Thus confirming what many conservatives have predicted

Don’t look surprised. The left has been remarkably candid about this over the past year or two. Again and again and again and again and again and again and again they’ve warned people that the dream is bigger than universal coverage or even the public option. Memo from The One to progressives: Keep the dream alive.
Obama argued to the group of progressive members that his health care reform bill should be looked at as the foundation of reform, that can be built on in the future. He asked them to help gather votes for the final health care battle and promised that as soon as the bill was signed into law, he’d continue to push to make it stronger. But in a matter of weeks, he stressed, he could sign into law legislation that would lead to 31 million new people being insured, including the woman who wrote him…

“He just said that the public option, something that he has supported along the way, is not something that we can pass. And he emphasized the fact that the decision now is between doing as much as we can do and doing nothing. That’s it. He thought the whole foundation thing — that this is definitely something we could be proud of, something we could build off [of],” said Schakowsky.

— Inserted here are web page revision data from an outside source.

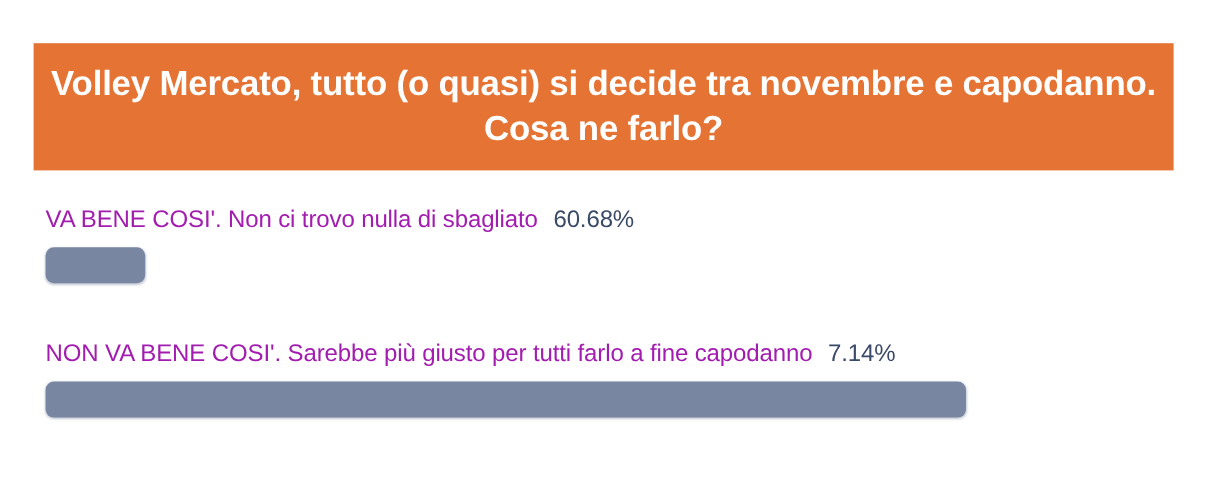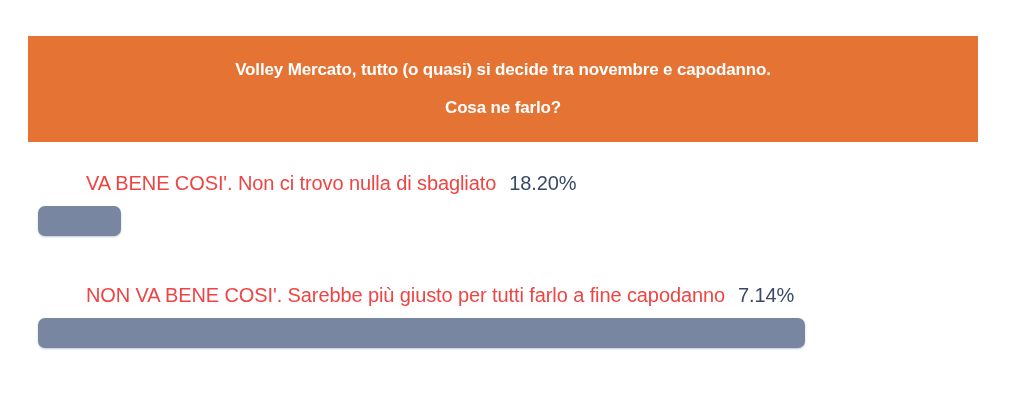"Volley Mercato, tutto (o quasi)" .poll-banner-line { font-size: 17px -> 29px }
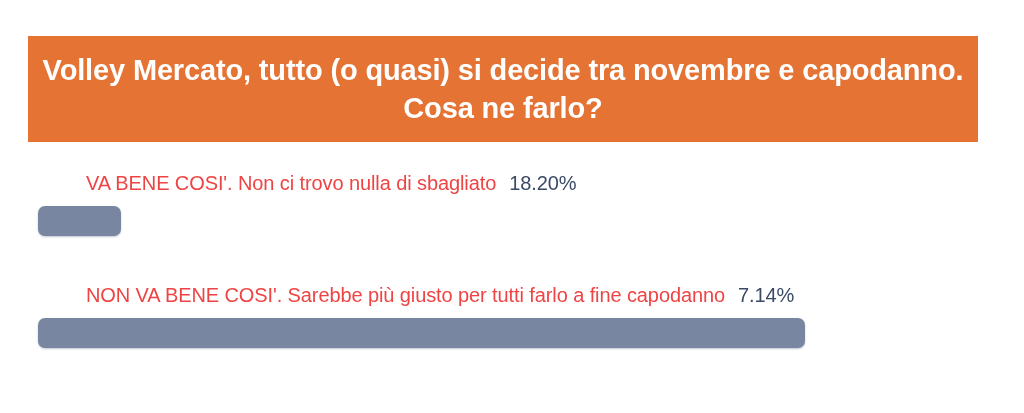"VA BENE COSI'. Non ci" .poll-option-label { color: #ef4444 -> #a21caf; margin-left: 48px -> none }
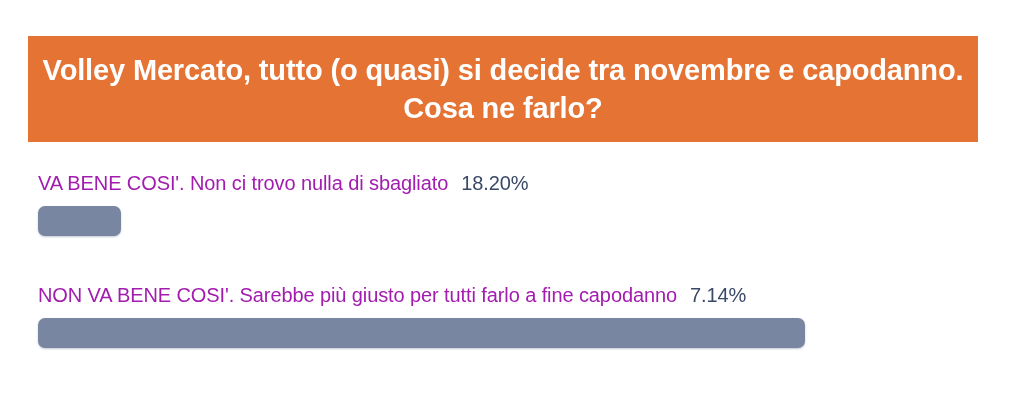"18.20%" span.poll-option-pct { text: 18.20% -> 60.68% }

Woolsey told Obama that she’d be introducing legislation to create a public option and Obama said he encouraged the effort, according to Schakowsky.

Here’s an especially fun passage. Remember, Obama was self-described proponent of single-payer as recently as 2003 before deciding that it’s simply too impractical to pass. For now.
None of the members, including Kucinich, indicated that they would vote any differently this time around. “I think [Kucinich] left the meeting leaving the impression with the president that he’s a no-go,” said Schakowsky.

But, said one attendee, Obama pointed Kucinich toward single-payer language that Sen. Bernie Sanders (I-Vt.) was able to get into the bill. Kucinich fought for an amendment that would allow states to adopt single-payer systems without getting sued by insurance companies. Obama told Kucinich that Sanders’s measure was similar but doesn’t kick in for several years. “He definitely wrote it down,” said one member of Kucinich, suggesting that he’d look into it.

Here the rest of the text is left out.